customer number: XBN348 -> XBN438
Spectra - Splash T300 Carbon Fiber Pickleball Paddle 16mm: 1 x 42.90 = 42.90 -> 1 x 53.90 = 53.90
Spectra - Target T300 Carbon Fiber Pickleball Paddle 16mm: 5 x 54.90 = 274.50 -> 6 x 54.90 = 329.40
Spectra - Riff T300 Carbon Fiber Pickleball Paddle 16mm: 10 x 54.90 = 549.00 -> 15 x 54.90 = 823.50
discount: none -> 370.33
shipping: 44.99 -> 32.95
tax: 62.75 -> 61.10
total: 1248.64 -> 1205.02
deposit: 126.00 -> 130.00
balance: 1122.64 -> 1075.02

=======

> [Task description]
Write the records out precisely, omitting nothing.

> [Answer section]
customer number: XBN348 -> XBN438
Spectra - Splash T300 Carbon Fiber Pickleball Paddle 16mm: 1 x 42.90 = 42.90 -> 1 x 53.90 = 53.90
Spectra - Target T300 Carbon Fiber Pickleball Paddle 16mm: 5 x 54.90 = 274.50 -> 6 x 54.90 = 329.40
Spectra - Riff T300 Carbon Fiber Pickleball Paddle 16mm: 10 x 54.90 = 549.00 -> 15 x 54.90 = 823.50
discount: none -> 370.33
shipping: 44.99 -> 32.95
tax: 62.75 -> 61.10
total: 1248.64 -> 1205.02
deposit: 126.00 -> 130.00
balance: 1122.64 -> 1075.02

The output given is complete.